Task description:
From the entries below, report how many lines contain the string "Mahallesi". Only the number is wanted.
====== Dataset entries ======
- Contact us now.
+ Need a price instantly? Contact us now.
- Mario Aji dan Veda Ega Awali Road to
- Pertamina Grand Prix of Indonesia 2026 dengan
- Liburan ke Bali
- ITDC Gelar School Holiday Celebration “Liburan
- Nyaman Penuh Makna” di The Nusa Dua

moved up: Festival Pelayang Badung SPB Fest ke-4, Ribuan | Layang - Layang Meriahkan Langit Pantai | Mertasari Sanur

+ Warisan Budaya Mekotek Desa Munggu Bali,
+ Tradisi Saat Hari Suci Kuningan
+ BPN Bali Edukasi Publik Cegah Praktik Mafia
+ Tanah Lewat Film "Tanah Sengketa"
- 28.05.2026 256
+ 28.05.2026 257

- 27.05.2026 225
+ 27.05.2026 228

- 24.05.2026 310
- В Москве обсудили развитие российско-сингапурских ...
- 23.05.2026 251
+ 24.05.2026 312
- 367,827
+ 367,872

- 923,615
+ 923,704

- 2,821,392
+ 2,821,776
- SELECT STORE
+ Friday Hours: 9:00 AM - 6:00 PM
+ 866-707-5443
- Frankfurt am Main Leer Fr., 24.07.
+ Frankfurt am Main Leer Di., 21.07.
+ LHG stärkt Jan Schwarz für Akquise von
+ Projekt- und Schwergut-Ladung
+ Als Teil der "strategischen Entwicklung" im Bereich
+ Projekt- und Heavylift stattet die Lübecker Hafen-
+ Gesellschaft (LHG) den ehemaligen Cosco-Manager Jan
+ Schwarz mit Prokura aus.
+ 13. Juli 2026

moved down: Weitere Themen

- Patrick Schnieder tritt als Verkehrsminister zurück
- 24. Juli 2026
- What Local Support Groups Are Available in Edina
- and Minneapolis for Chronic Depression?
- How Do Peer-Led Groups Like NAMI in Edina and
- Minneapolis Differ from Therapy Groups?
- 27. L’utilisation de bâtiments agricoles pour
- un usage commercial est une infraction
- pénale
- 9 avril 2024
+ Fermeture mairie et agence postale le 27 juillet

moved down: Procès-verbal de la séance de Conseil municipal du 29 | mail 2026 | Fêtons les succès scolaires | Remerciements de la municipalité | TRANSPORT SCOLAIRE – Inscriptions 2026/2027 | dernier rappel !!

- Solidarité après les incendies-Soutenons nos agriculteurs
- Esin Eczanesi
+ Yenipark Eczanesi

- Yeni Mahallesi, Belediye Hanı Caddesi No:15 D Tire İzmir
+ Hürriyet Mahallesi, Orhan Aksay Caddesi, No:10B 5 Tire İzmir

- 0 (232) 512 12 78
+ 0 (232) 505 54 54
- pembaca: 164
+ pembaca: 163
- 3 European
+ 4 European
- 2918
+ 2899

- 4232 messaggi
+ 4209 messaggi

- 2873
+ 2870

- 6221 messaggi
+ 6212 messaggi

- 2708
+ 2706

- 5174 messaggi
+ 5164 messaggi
======
Output for this exercise:
2